If the archetype is familiar, it is because it seems universal. The ritual of killing the god to ensure the renewal and fertility of the land, and the resurrection of that god (yes, Christ too), was intensively explored (and exoticised) in Sir James George Frazer’s The Golden Bough (1890). Frazer’s thesis was inspired by J. M. W. Turner’s 1834 painting of the same name. In Classical tradition, in the woodland surrounding Lake Nemi (“Diana’s Mirror”) was a sacred grove where a certain tree grew. The grove was guarded by a priest-king, a runaway slave, who, having plucked a bough from the sacred tree in the grove, was then permitted to fight the old, incumbent priest-king to the death and replace him, and so on. Turner’s painting illustrates the scene in Virgil’s Aeneid where Aeneas and the Sibyl present the golden bough to Proserpine, wife of Hades, to gain admission to underworld. There seems to me an echo of the Turner painting in these figures sitting around beneath their trees, waiting.

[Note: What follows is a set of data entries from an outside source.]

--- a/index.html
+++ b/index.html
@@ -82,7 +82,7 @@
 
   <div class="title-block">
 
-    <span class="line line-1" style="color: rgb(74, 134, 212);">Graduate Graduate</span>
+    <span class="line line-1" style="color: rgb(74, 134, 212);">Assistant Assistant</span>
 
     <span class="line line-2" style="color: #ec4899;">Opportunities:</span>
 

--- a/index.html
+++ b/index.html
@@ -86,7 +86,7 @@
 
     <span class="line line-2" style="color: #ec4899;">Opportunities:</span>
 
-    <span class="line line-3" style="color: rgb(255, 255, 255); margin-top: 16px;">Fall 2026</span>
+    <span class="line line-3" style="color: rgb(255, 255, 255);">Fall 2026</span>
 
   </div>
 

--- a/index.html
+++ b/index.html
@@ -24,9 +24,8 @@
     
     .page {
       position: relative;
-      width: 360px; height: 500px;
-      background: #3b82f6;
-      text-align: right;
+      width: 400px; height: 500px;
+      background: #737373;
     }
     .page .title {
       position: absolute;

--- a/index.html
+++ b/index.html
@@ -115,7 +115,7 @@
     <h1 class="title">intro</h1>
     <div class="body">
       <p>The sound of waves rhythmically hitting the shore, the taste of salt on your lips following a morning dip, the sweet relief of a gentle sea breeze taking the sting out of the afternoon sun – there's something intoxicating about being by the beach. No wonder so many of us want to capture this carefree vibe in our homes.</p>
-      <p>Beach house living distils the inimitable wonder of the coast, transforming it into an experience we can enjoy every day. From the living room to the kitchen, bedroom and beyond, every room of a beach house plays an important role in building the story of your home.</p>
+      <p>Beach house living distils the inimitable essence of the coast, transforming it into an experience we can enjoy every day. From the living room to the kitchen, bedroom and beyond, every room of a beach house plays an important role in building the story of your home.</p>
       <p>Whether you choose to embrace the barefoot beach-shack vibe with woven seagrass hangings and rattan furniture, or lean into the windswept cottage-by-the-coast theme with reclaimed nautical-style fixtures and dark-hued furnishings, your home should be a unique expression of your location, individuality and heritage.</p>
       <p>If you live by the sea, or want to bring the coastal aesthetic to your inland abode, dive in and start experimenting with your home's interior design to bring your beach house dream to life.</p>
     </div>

Frazer makes a connection to Niue with a story that hints at ritual origins: “On the coral island of Niue or Savage Island, in the South Pacific, there formerly reigned a line of kings. But as the kings were also high priests, and were supposed to make the food grow, the people became angry with them in times of scarcity and killed them; till at last, as one another was killed, no one would be king, and the monarchy came to an end.”

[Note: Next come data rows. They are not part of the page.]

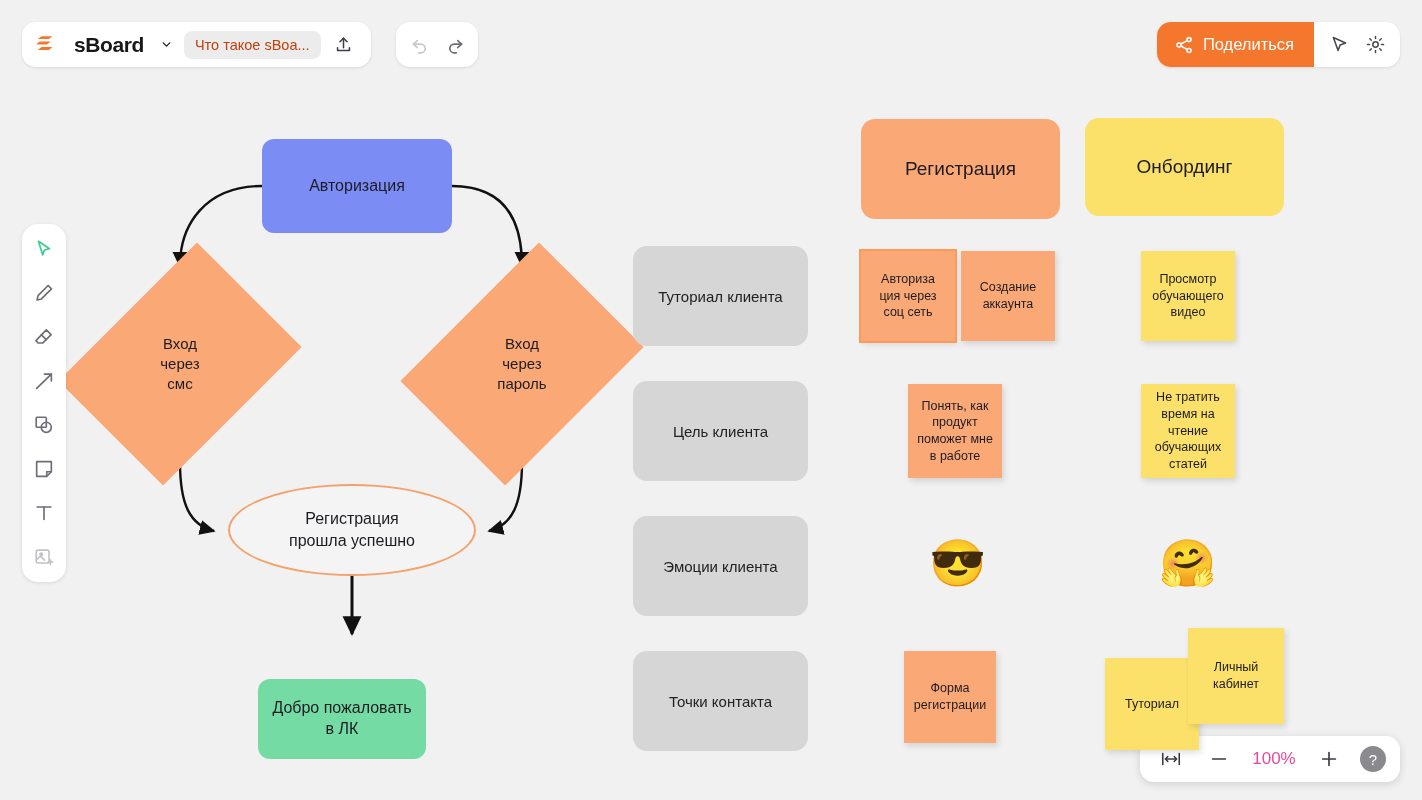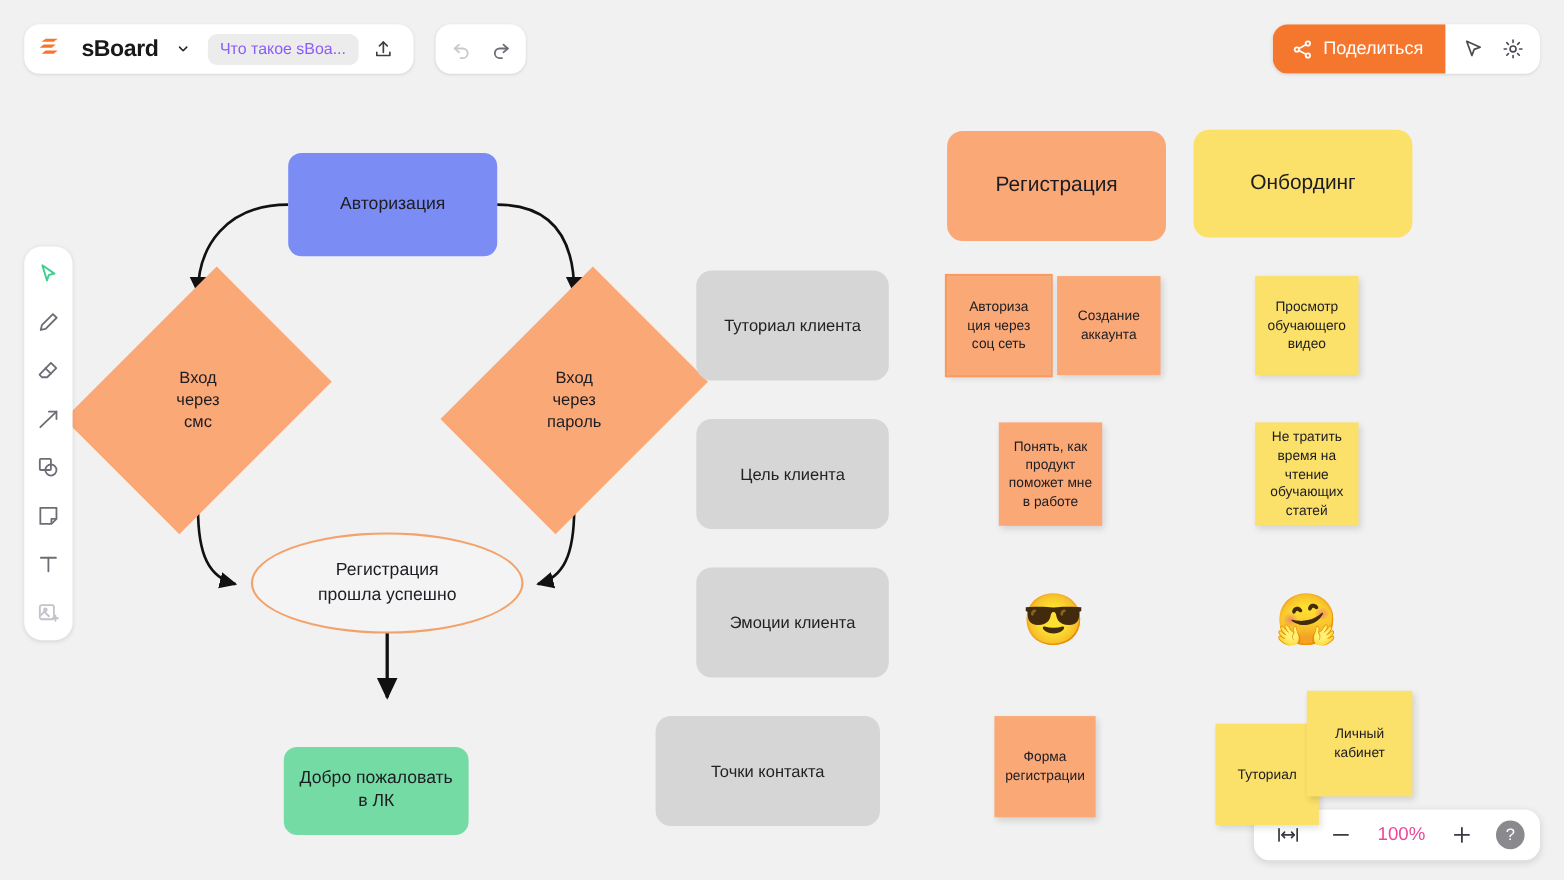--- a/index.html
+++ b/index.html
@@ -51,8 +51,8 @@
   #hdr-left { left: 22px; top: 22px; height: 45px; padding: 0 10px 0 14px; gap: 6px; }
   .logo-wrap { display: flex; align-items: center; gap: 16px; }
   .logo-name { font-size: 21px; font-weight: bold; color: #18181b; letter-spacing: -.4px; }
-  .title-chip { margin-left: 10px; background: #ececed; border-radius: 8px; padding: 6px 11px;
-                font-size: 14.5px; color: #8b5cf6; white-space: nowrap; }
+  .title-chip { margin-left: 5px; background: #ececed; border-radius: 8px; padding: 6px 11px;
+                font-size: 14.5px; color: #c2410c; white-space: nowrap; }
   .icon-btn { width: 34px; height: 34px; display: flex; align-items: center; justify-content: center;
               border-radius: 8px; cursor: pointer; }
   #hdr-undo { left: 396px; top: 22px; height: 45px; padding: 0 6px; gap: 2px; }

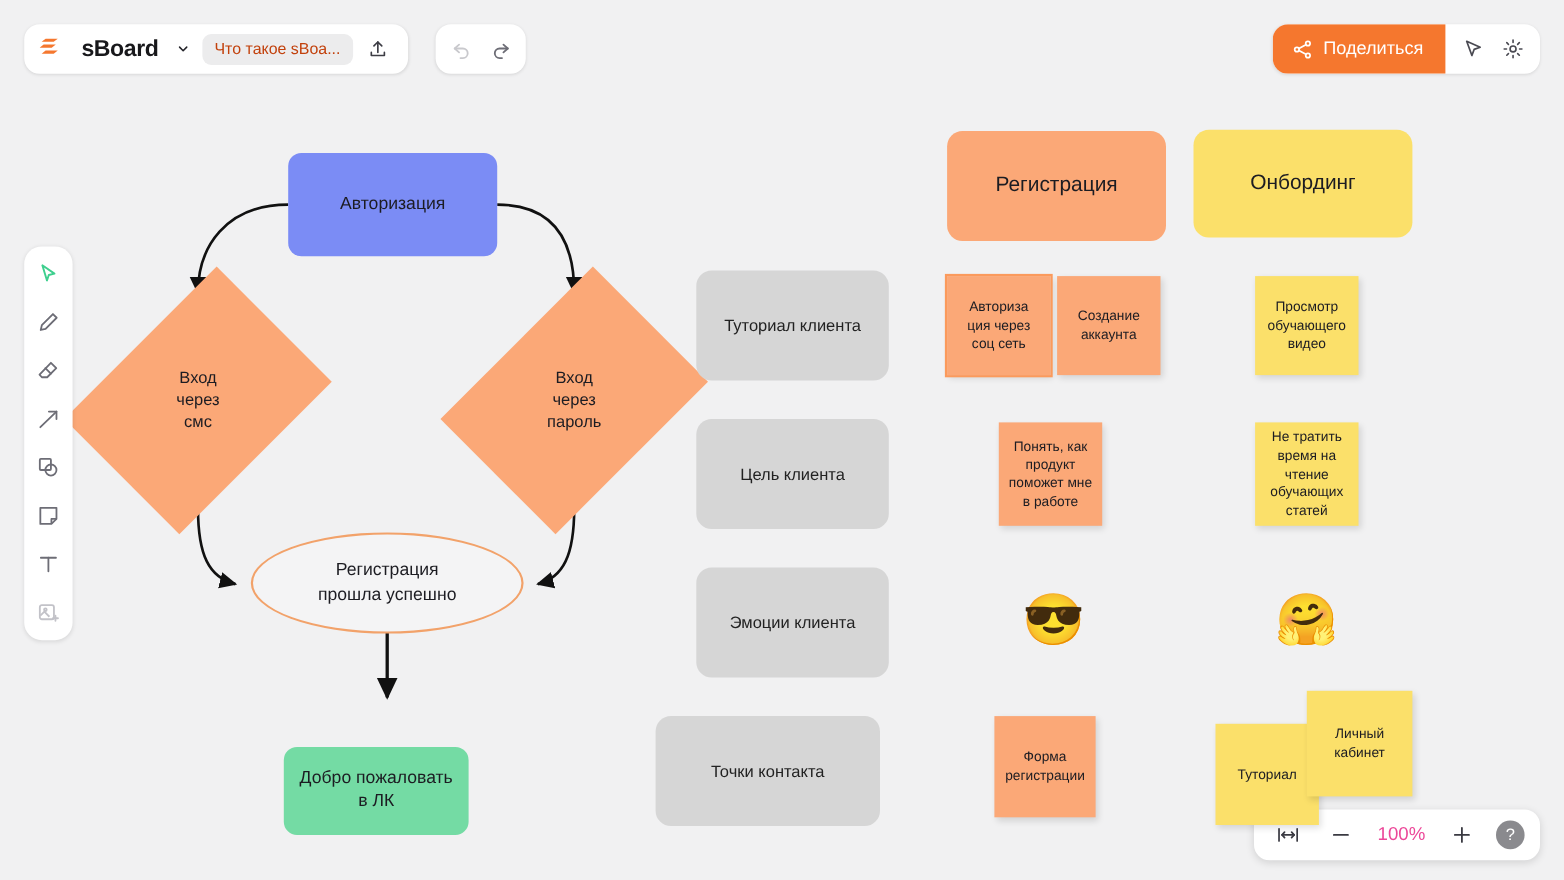--- a/index.html
+++ b/index.html
@@ -137,7 +137,7 @@
     <div class="lane" style="left:633px;top:516px;width:175px;height:100px;">
       <span>Эмоции клиента</span>
     </div>
-    <div class="lane" style="left:596px;top:651px;width:204px;height:100px;">
+    <div class="lane" style="left:633px;top:651px;width:175px;height:100px;">
       <span>Точки контакта</span>
     </div>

While these specific works don’t necessarily reference these themes directly the way that Pule’s The Death of a God (1990s-2000) works do, these paintings become a kind of reimagined mythopoesis of a lost Niuean religion, an idyllic pre-contact utopia, and some of the new, as Thomas notes in Hauaga: “[Pule’s] sense is that a sick Christ was rejuvenated in the Pacific, that the church has sucked the vitality from the lives of Pacific Islanders. Hence, while he images people lamenting the death of Christ, his own lamentation is over their loss of their own gods, and of so much else.”
In the back space are a series of poems, scribed with a square, 5mm nib in blue ink recalling the maternal waters of the Pacific. The sequence is called Tala Noa (poems about ‘something’ or ‘anything’—’noa’ usually signifies non-existence, the unimportant). The poems are consequently brief, poignantly describing love and regret. These are sparse, elegiac works, shorn of the more familiar illuminations of a lot of Pule’s text works, full of formal interest in the imperfections of the calligraphy.
While there is a link here with the modernist use of text in New Zealand art with the likes of McCahon and Hotere, it’s worth noting that surviving hiapo prior to the fading of the practice in the late nineteenth century even incorporate writing, usually names, around the edges of the design. There is, as well, a suggestion of the constraints of English on the concepts of the peoples it colonises. Vaughan Rapatahana’s view of English as an imperialist, many-headed hydra come to mind, as does Epeli Hau’ofa influential 1994 essay “Our Sea of Islands” - the idea of small areas of land being divided by ocean and colonial hierarchy inverted by the image of islands as corpuscles connected and bound together by the Pacific.
If the paintings are a searching back, the poems are a paean to the desire for homecoming and return to origins and the source, though as the pre-Socratic Greek philosopher Heraclitus once said, “no man steps in the same river twice” - everything flows, is always changing, and you can never really go home again except in the mind.